The Third Coast

The Third Coast

When Chicago Built The American Dream

• Chicago Public Library’s “One Book One Chicago” selection for 2015-16
• Winner of the Chicago Tribune‘s 2013 Heartland Prize
• The New York Times 100 Notable Books of 2013
• American Society of Landscape Architects Best Books of 2013
Huffington Post’s 13 Best Books of 2013

Though today it can seem as if all American culture comes out of New York and Los Angeles, much of what defined the nation as it grew into a superpower was produced in Chicago, then the nation’s central clearinghouse, laboratory, and factory. Between the end of World War II and 1960, Mies van der Rohe’s glass and steel architecture became the face of corporate America, Ray Kroc’s McDonald’s changed how we eat, Hugh Hefner unveiled Playboy, and Chess Records supercharged rock and roll with Chuck Berry.
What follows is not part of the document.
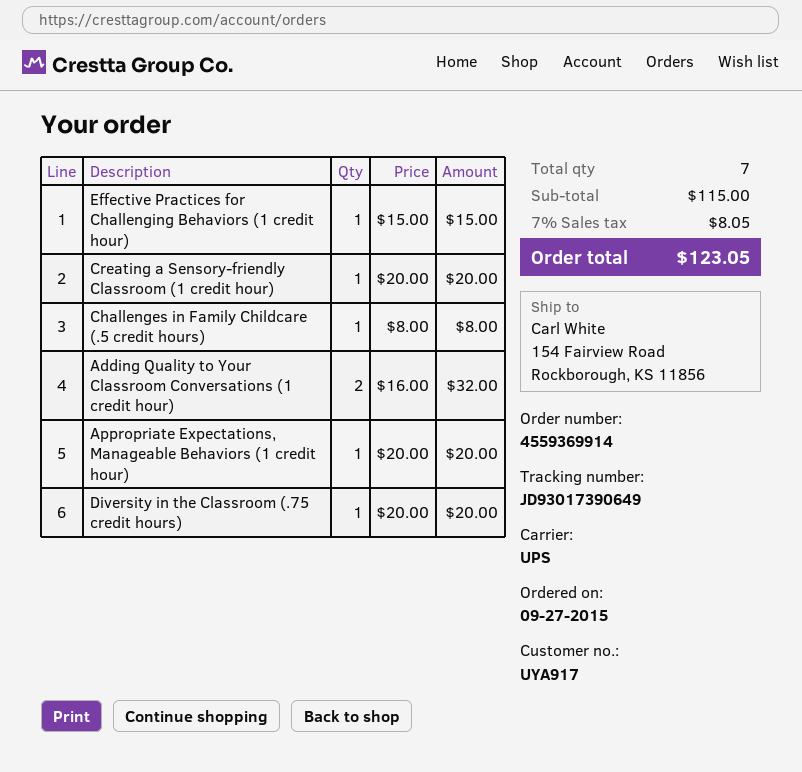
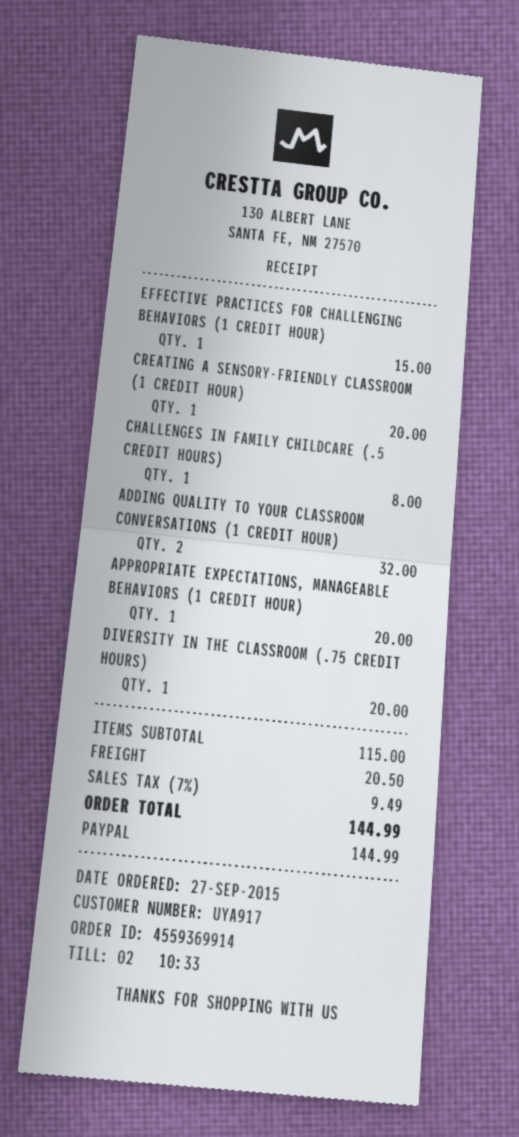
shipping: none -> 20.50
tax: 7% = 8.05 -> 7% = 9.49
total: 123.05 -> 144.99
The outlaw novels of Nelson Algren, the poems of Gwendolyn Brooks, the gospel music of Mahalia Jackson, the urban blues of Muddy Waters, and the avant-garde jazz of Sun Ra all led toward the future. Studs Terkel’s innovative radio shows and the intimacy of the Chicago School of Television changed media, and Second City alumni are everywhere in entertainment.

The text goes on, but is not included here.